**How to complete this task:**
Repeat every entry exactly. Pictures stay out.

::: Material provided :::

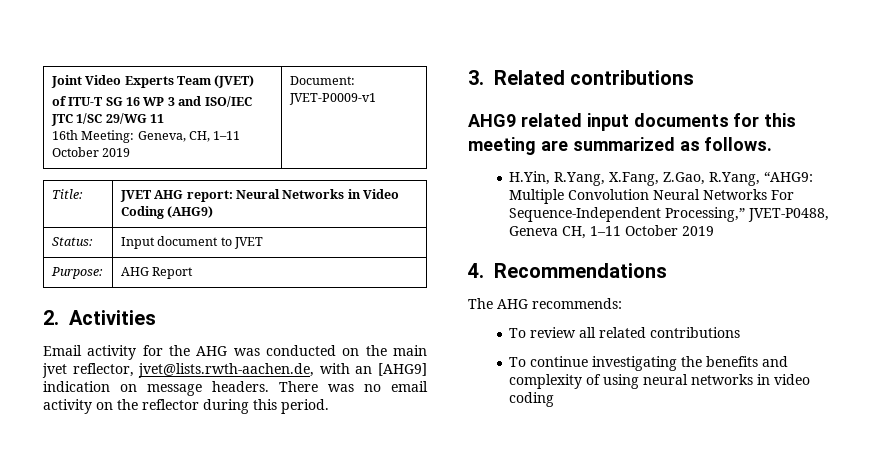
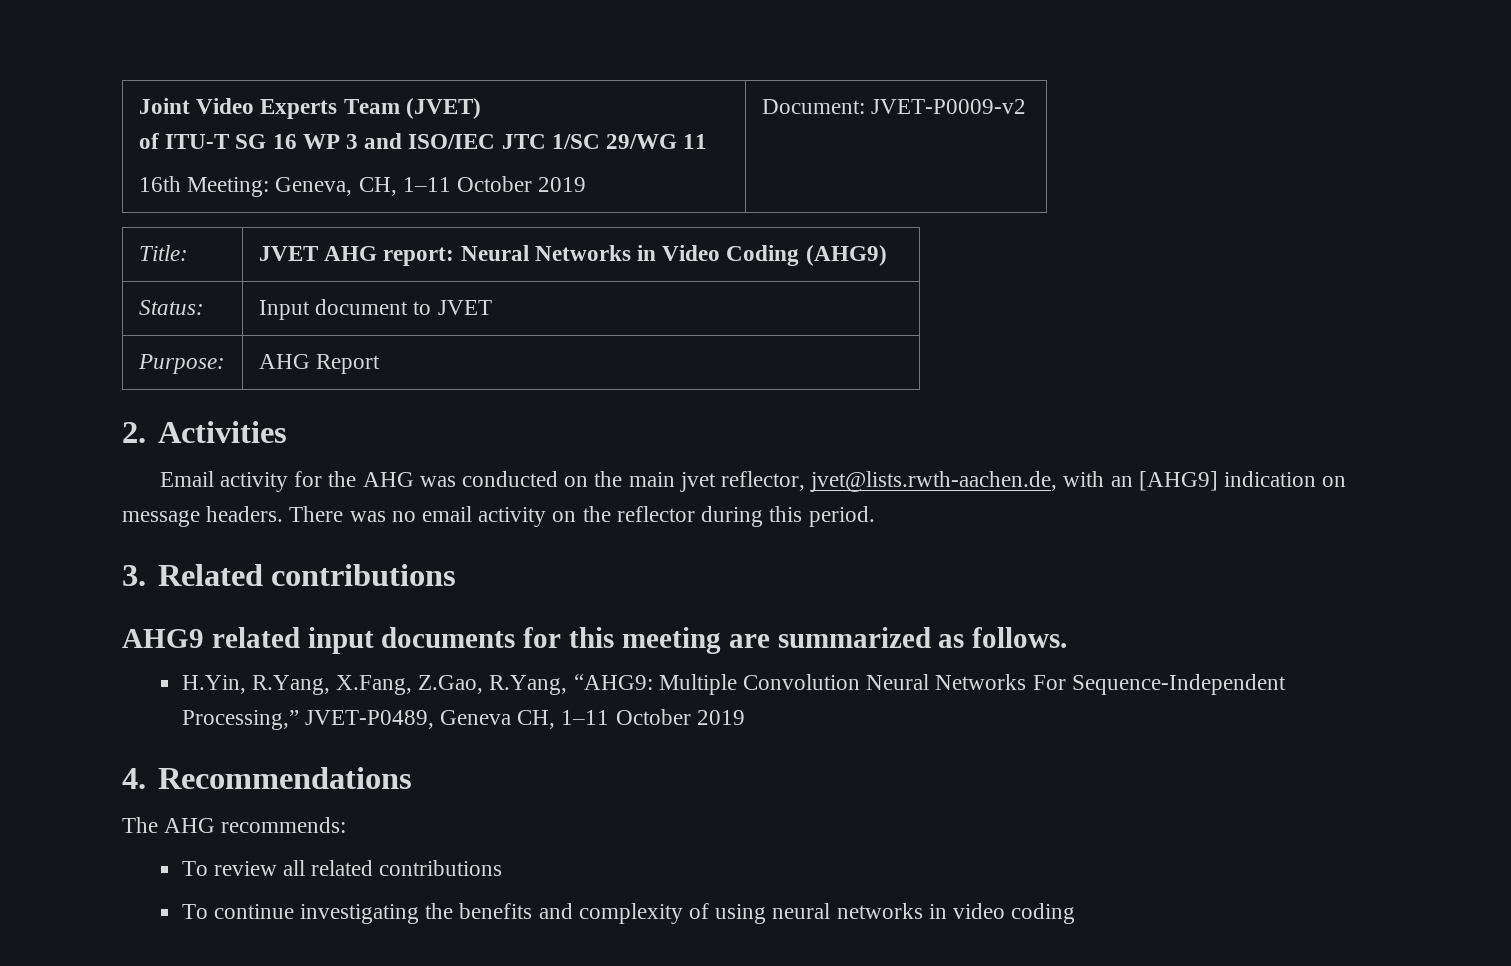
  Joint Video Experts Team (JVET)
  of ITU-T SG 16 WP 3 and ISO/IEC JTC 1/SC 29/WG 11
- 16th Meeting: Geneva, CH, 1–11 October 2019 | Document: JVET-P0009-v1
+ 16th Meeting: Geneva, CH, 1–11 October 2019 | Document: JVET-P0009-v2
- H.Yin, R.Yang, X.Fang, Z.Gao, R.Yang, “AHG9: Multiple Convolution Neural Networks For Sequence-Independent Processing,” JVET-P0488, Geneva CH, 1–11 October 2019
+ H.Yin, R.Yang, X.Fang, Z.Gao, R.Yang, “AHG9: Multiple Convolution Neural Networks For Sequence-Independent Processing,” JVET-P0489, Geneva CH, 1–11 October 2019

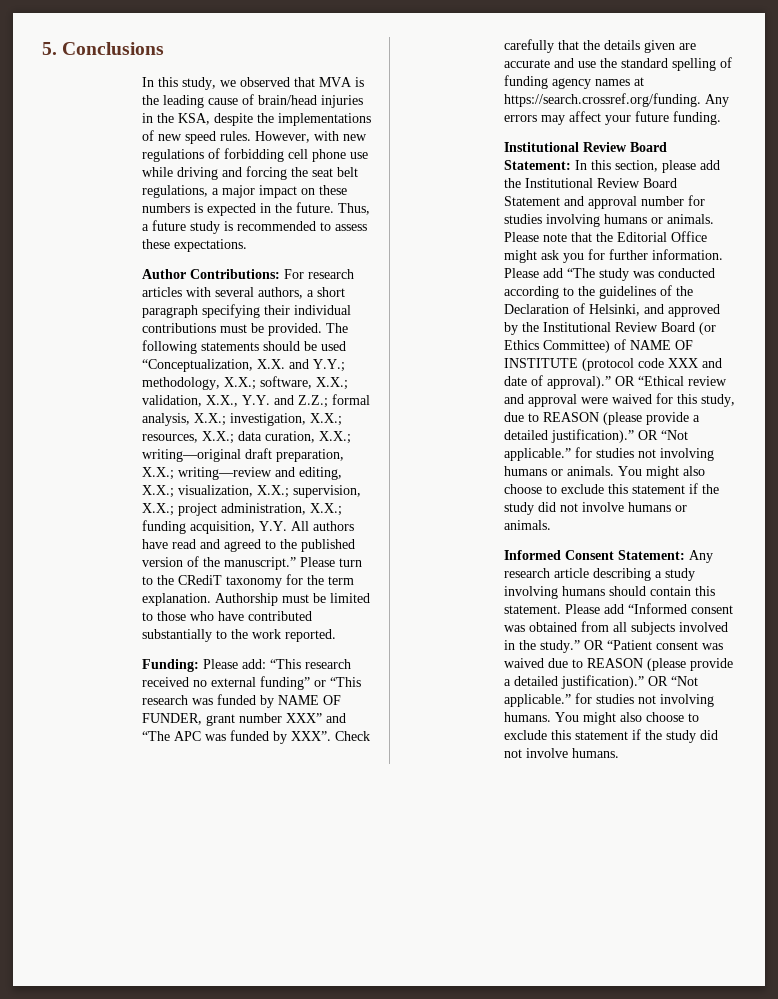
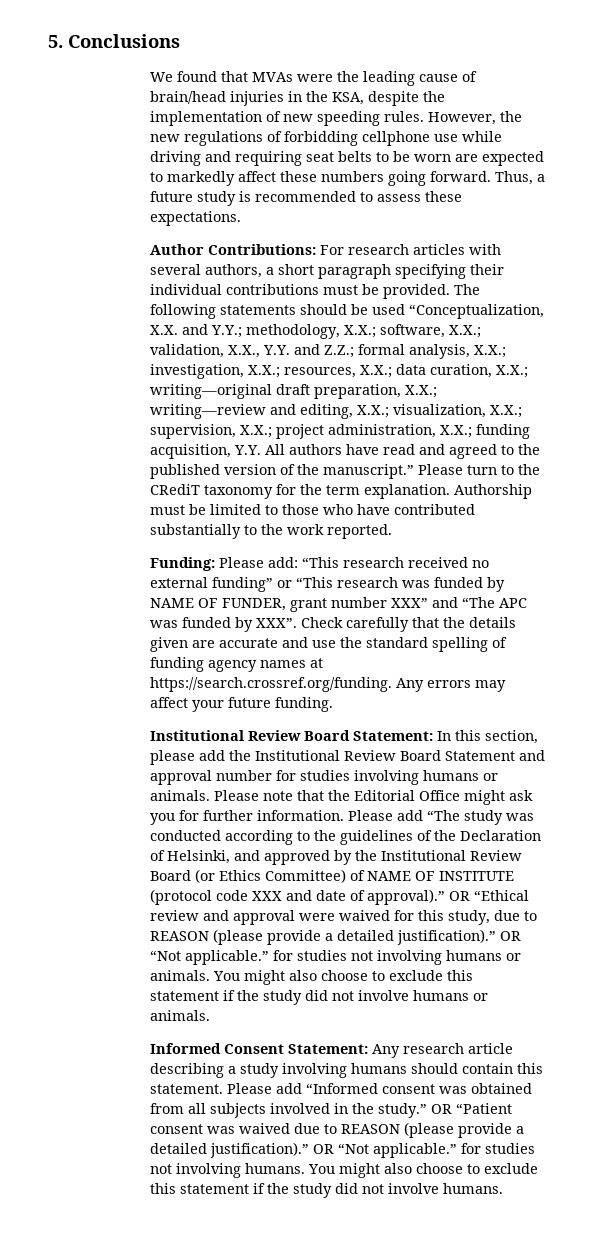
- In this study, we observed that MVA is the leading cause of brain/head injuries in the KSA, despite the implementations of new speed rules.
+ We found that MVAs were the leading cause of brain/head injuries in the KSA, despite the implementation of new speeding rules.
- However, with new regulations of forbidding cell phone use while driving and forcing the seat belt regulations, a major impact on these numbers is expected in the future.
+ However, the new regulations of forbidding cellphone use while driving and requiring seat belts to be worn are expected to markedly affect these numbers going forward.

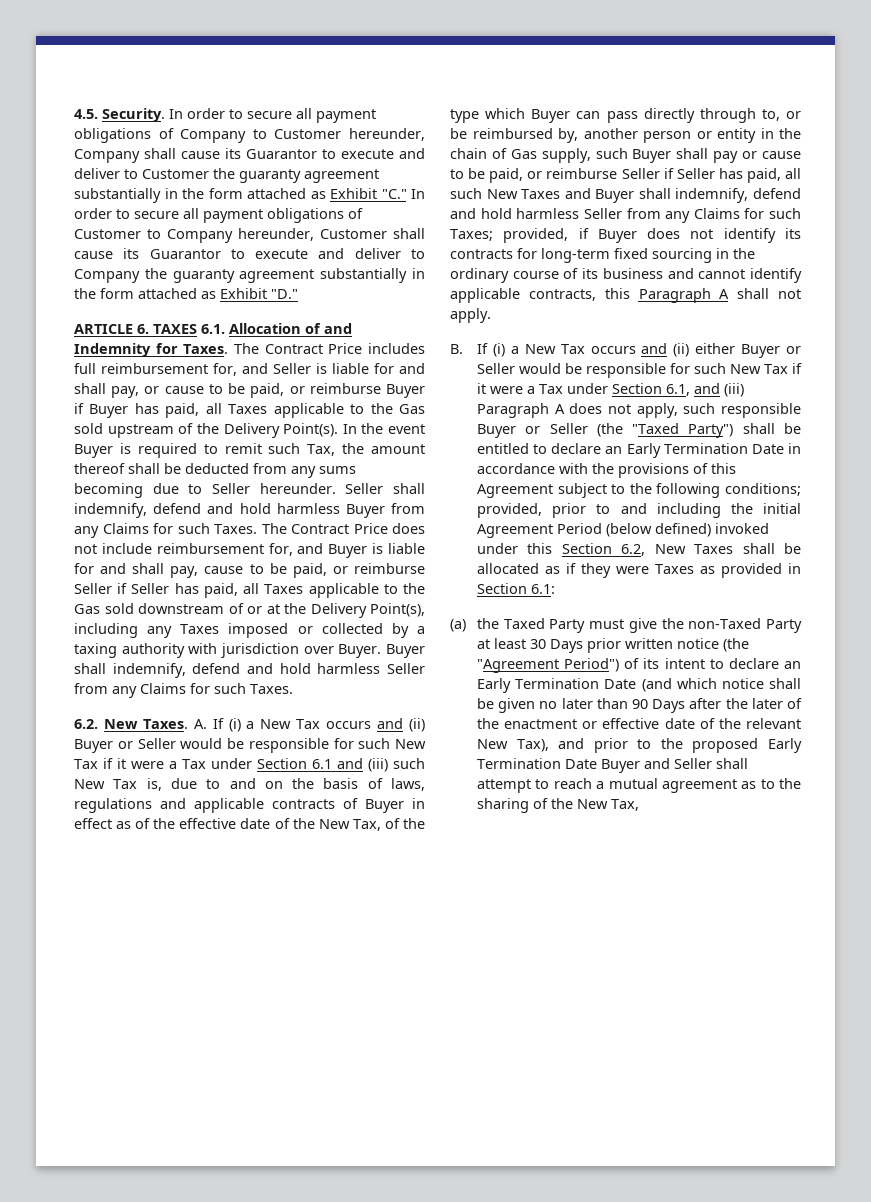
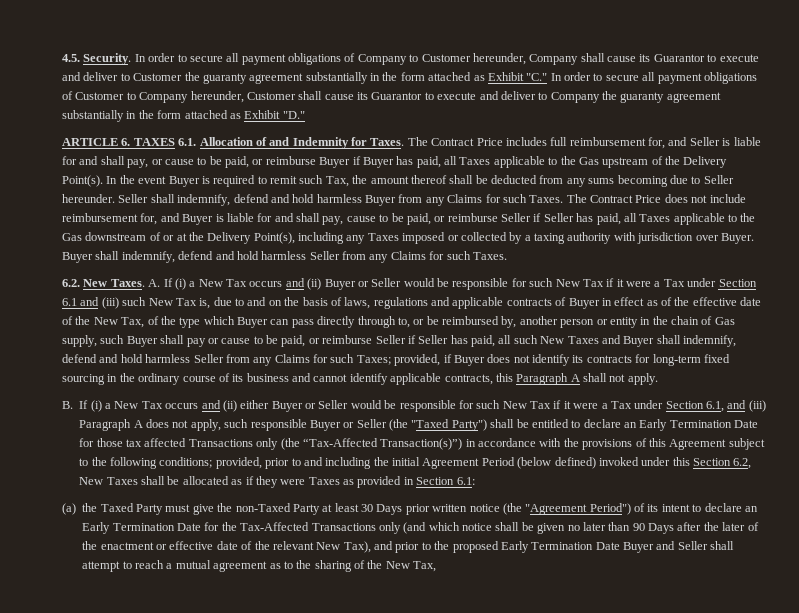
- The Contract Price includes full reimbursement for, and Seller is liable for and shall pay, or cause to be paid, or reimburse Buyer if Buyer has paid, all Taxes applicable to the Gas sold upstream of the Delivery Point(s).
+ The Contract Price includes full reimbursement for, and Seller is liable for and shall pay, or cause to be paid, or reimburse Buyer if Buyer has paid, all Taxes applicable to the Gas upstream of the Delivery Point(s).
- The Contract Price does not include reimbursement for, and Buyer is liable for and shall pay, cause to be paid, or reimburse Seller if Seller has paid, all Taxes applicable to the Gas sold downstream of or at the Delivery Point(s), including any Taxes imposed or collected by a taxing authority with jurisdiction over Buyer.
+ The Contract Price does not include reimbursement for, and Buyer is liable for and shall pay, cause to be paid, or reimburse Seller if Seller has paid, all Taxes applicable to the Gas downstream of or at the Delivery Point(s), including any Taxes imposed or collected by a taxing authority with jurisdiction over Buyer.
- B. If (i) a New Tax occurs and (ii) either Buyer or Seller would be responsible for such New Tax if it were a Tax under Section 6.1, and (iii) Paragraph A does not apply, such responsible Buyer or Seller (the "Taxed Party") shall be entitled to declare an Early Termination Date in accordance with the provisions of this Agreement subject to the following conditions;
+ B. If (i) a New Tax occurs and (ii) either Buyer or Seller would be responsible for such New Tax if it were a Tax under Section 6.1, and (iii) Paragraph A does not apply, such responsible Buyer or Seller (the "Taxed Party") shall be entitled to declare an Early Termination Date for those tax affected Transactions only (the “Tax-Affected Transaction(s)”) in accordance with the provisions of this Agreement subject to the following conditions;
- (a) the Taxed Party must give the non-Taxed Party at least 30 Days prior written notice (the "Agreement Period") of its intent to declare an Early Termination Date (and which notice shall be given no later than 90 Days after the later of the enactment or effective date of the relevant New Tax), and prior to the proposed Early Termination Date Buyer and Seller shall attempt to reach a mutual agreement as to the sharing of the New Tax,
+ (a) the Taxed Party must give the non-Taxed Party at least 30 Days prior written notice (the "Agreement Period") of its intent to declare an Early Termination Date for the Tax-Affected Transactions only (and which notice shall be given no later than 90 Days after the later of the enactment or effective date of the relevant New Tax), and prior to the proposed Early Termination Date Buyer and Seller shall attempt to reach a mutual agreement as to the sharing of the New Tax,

:::

**Result:**
  Joint Video Experts Team (JVET)
  of ITU-T SG 16 WP 3 and ISO/IEC JTC 1/SC 29/WG 11
- 16th Meeting: Geneva, CH, 1–11 October 2019 | Document: JVET-P0009-v1
+ 16th Meeting: Geneva, CH, 1–11 October 2019 | Document: JVET-P0009-v2
- H.Yin, R.Yang, X.Fang, Z.Gao, R.Yang, “AHG9: Multiple Convolution Neural Networks For Sequence-Independent Processing,” JVET-P0488, Geneva CH, 1–11 October 2019
+ H.Yin, R.Yang, X.Fang, Z.Gao, R.Yang, “AHG9: Multiple Convolution Neural Networks For Sequence-Independent Processing,” JVET-P0489, Geneva CH, 1–11 October 2019

- In this study, we observed that MVA is the leading cause of brain/head injuries in the KSA, despite the implementations of new speed rules.
+ We found that MVAs were the leading cause of brain/head injuries in the KSA, despite the implementation of new speeding rules.
- However, with new regulations of forbidding cell phone use while driving and forcing the seat belt regulations, a major impact on these numbers is expected in the future.
+ However, the new regulations of forbidding cellphone use while driving and requiring seat belts to be worn are expected to markedly affect these numbers going forward.

- The Contract Price includes full reimbursement for, and Seller is liable for and shall pay, or cause to be paid, or reimburse Buyer if Buyer has paid, all Taxes applicable to the Gas sold upstream of the Delivery Point(s).
+ The Contract Price includes full reimbursement for, and Seller is liable for and shall pay, or cause to be paid, or reimburse Buyer if Buyer has paid, all Taxes applicable to the Gas upstream of the Delivery Point(s).
- The Contract Price does not include reimbursement for, and Buyer is liable for and shall pay, cause to be paid, or reimburse Seller if Seller has paid, all Taxes applicable to the Gas sold downstream of or at the Delivery Point(s), including any Taxes imposed or collected by a taxing authority with jurisdiction over Buyer.
+ The Contract Price does not include reimbursement for, and Buyer is liable for and shall pay, cause to be paid, or reimburse Seller if Seller has paid, all Taxes applicable to the Gas downstream of or at the Delivery Point(s), including any Taxes imposed or collected by a taxing authority with jurisdiction over Buyer.
- B. If (i) a New Tax occurs and (ii) either Buyer or Seller would be responsible for such New Tax if it were a Tax under Section 6.1, and (iii) Paragraph A does not apply, such responsible Buyer or Seller (the "Taxed Party") shall be entitled to declare an Early Termination Date in accordance with the provisions of this Agreement subject to the following conditions;
+ B. If (i) a New Tax occurs and (ii) either Buyer or Seller would be responsible for such New Tax if it were a Tax under Section 6.1, and (iii) Paragraph A does not apply, such responsible Buyer or Seller (the "Taxed Party") shall be entitled to declare an Early Termination Date for those tax affected Transactions only (the “Tax-Affected Transaction(s)”) in accordance with the provisions of this Agreement subject to the following conditions;
- (a) the Taxed Party must give the non-Taxed Party at least 30 Days prior written notice (the "Agreement Period") of its intent to declare an Early Termination Date (and which notice shall be given no later than 90 Days after the later of the enactment or effective date of the relevant New Tax), and prior to the proposed Early Termination Date Buyer and Seller shall attempt to reach a mutual agreement as to the sharing of the New Tax,
+ (a) the Taxed Party must give the non-Taxed Party at least 30 Days prior written notice (the "Agreement Period") of its intent to declare an Early Termination Date for the Tax-Affected Transactions only (and which notice shall be given no later than 90 Days after the later of the enactment or effective date of the relevant New Tax), and prior to the proposed Early Termination Date Buyer and Seller shall attempt to reach a mutual agreement as to the sharing of the New Tax,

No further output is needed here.